IL DOSSIER

Rete unica Tlc, i fondi scaldano i motori: Kkr e Macquarie in pole

Esce allo scoperto la società australiana che potrebbe scendere in campo attraverso un finanziamento “ibrido”. Nei prossimi giorni il nuovo tavolo del Governo: atteso l’Ad di Tim Pietro Labriola. Matteo Salvini contrario allo “spezzatino”

Pubblicato il 09 Gen 2023

Mila Fiordalisi

Direttore

Palazzo_Chigi_-_Roma_(2010)

Kkr e Macquaire: questi i due fondi che avranno un ruolo di primo piano nel dossier rete unica. Sebbene non ci sia ancora certezza sull’evoluzione del dossier – il tavolo del Governo che doveva trovare una quadra a fine 2022 è stato prorogato – i tasselli del dibattito stanno convergendo sui due grandi fondi già protagonisti della partita: Kkr vanta il 37,5% in Fibercop, la wholesale company di Tim e Macquarie ha il 40% di Open Fiber, secondo azionista dopo Cassa depositi e presiti con il suo 60% (Cdp ha anche una tota in Tim vicina al 10%).

Se molto si è parlato di Kkr – il fondo lo scorso anno aveva tentato la scalata del 100% di Tim poi finita nel cassetto – gli australiani di Macquarie hanno sempre optato per il low profile, ma nei giorni scorsi in un’intervista a Milano Finanza hanno scoperto le carte rendendo più chiara la direzione del dossier rete unica.

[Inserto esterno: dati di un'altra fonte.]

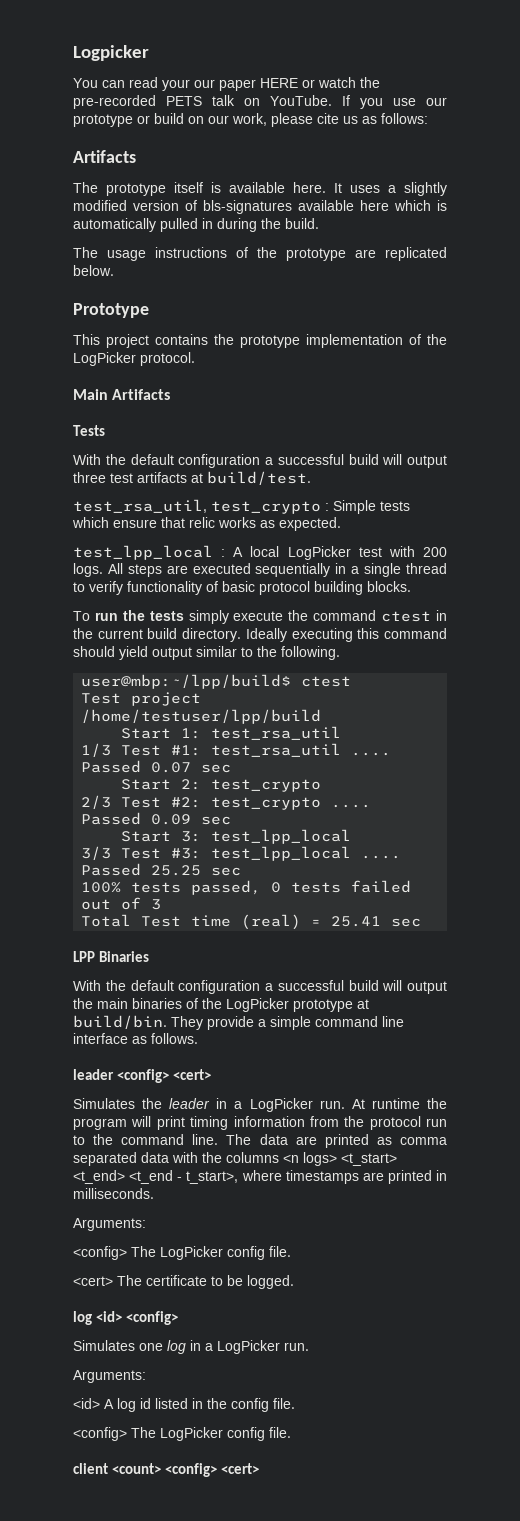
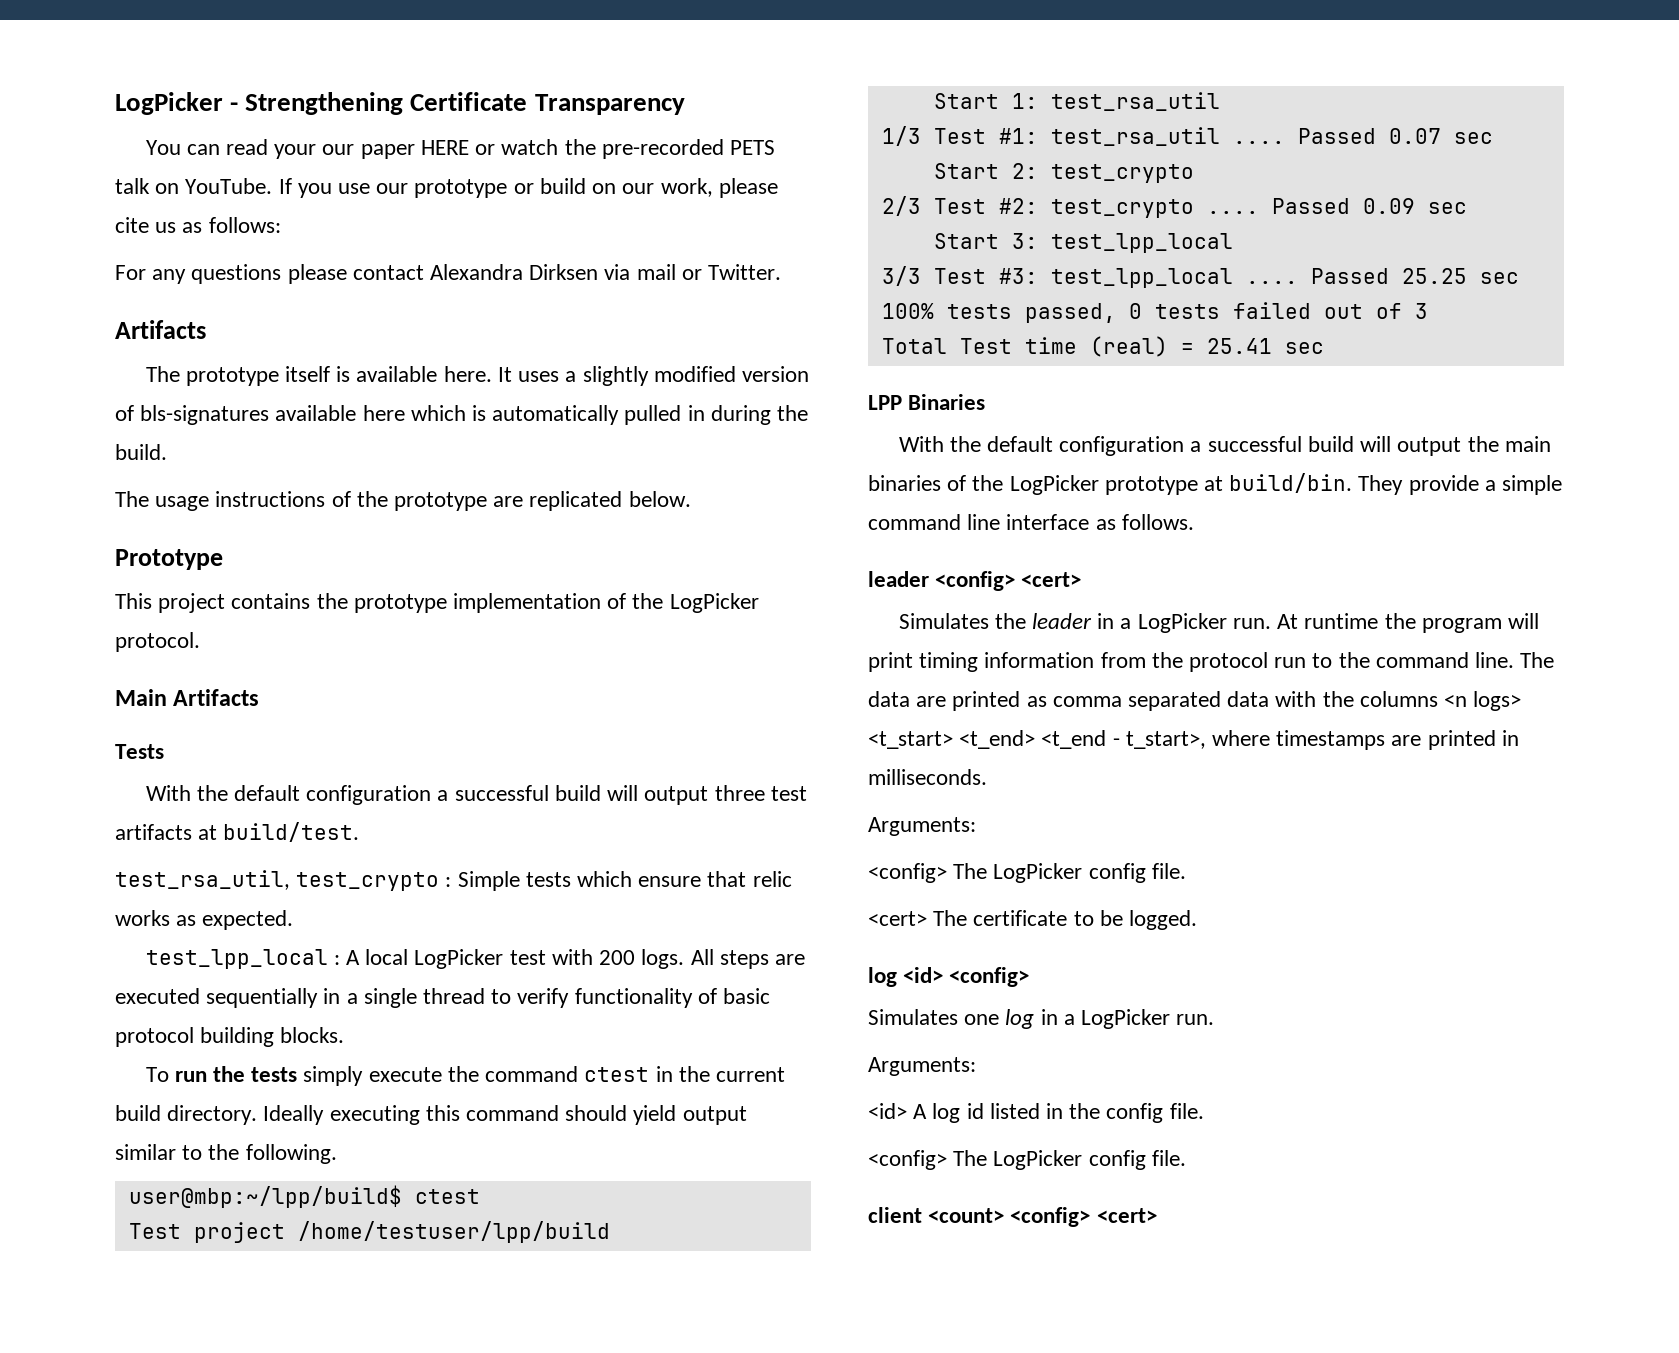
[73,45,149,61] Logpicker -> [115,92,685,115] LogPicker - Strengthening Certificate Transparency
(428, 118) none -> [115,264,782,284] // For any questions please contact Alexandra Dirksen via mail or Twitter.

Macquarie coinvolta nelle trattative

“Siamo molto incoraggiati dalle riforme del governo a sostegno della diffusione e dell’adozione della fibra ottica in tutta Italia. Il nostro obiettivo è quello di migliorare l’accesso alla banda larga affidabile e ultraveloce e di farlo secondo il calendario concordato con il governo. Siamo orgogliosi del nostro lavoro con Open Fiber e non vediamo l’ora di supportare la realizzazione della rete open-access che porterà alla nuova generazione di infrastruttura digitale in Italia”, hanno evidenziato i due top manager intervistati Roberto Purcaro e Gianluca Ricci nel confermare che “il fondo Macquarie è pronto per la rete unica e appoggia il piano del Governo” e soprattutto che il fondo sta “lavorando al progetto con le parti interessate”.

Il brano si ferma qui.